• [THE TASK]: Wherever a line holds the word "newly", copy that line from the data.

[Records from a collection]
__________

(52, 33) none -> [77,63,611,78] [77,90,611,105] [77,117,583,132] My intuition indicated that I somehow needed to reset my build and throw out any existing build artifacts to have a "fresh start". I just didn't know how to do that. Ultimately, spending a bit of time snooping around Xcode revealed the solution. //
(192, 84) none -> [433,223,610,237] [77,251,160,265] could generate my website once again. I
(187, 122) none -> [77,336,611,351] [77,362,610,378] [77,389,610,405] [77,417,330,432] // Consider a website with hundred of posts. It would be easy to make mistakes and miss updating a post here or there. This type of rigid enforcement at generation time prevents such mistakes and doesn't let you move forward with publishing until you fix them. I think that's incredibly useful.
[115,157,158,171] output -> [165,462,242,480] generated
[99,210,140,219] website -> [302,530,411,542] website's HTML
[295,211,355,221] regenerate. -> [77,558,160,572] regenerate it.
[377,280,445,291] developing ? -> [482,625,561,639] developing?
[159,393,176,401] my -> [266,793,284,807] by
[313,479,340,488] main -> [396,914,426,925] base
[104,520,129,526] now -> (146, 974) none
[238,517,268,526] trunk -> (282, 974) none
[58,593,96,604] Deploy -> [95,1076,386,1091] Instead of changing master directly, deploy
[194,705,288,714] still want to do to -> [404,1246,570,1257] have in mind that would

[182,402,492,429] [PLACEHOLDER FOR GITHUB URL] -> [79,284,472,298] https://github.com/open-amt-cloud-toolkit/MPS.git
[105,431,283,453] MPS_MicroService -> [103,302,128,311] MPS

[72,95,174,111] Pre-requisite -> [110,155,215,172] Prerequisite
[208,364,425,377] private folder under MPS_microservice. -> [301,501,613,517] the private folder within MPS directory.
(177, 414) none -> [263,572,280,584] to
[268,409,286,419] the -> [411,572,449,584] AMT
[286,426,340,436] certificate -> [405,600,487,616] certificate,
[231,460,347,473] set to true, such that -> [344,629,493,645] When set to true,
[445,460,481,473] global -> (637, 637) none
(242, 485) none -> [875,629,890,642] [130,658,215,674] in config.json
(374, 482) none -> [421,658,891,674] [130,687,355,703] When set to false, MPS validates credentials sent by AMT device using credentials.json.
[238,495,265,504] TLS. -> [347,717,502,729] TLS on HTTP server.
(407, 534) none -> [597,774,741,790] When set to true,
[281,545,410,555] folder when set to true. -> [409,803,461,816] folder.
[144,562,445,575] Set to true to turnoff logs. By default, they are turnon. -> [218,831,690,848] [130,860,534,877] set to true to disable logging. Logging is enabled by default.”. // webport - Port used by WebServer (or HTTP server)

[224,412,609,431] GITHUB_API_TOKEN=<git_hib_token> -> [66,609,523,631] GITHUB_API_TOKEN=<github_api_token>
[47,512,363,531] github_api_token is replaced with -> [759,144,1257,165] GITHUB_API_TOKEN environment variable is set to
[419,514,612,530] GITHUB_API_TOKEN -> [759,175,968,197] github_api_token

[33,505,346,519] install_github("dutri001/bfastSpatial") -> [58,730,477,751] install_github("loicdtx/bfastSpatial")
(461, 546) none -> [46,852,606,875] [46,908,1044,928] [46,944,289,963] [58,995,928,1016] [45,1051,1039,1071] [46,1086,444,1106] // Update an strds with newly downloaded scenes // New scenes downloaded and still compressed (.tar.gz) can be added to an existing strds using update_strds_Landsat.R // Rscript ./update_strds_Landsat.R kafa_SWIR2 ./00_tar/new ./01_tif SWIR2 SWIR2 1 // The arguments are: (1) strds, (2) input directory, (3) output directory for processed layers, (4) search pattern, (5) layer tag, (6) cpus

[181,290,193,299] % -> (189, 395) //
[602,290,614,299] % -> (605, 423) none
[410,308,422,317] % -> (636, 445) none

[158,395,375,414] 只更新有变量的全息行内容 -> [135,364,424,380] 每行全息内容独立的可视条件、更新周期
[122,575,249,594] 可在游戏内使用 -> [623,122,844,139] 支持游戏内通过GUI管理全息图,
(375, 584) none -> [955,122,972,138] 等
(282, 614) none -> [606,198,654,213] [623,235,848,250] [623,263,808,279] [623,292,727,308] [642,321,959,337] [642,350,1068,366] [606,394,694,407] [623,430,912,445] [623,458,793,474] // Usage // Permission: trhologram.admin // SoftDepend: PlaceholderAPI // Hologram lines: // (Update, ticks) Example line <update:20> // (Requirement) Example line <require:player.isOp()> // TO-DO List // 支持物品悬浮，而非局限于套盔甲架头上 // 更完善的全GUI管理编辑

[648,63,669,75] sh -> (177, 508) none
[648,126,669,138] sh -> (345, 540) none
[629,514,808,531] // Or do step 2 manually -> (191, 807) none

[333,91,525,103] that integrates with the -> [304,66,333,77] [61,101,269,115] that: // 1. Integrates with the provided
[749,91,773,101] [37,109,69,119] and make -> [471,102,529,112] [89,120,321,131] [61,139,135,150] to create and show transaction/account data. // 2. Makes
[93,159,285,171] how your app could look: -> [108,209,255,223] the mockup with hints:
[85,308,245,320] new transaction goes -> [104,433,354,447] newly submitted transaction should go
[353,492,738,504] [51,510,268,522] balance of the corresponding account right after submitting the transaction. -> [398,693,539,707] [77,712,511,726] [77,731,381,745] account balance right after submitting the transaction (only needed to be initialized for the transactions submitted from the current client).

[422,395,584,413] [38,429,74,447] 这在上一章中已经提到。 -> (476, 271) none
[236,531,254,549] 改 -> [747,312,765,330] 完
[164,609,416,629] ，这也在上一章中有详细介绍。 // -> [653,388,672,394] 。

__________

• [COMPLETED EXERCISE]:
(461, 546) none -> [46,852,606,875] [46,908,1044,928] [46,944,289,963] [58,995,928,1016] [45,1051,1039,1071] [46,1086,444,1106] // Update an strds with newly downloaded scenes // New scenes downloaded and still compressed (.tar.gz) can be added to an existing strds using update_strds_Landsat.R // Rscript ./update_strds_Landsat.R kafa_SWIR2 ./00_tar/new ./01_tif SWIR2 SWIR2 1 // The arguments are: (1) strds, (2) input directory, (3) output directory for processed layers, (4) search pattern, (5) layer tag, (6) cpus
[85,308,245,320] new transaction goes -> [104,433,354,447] newly submitted transaction should go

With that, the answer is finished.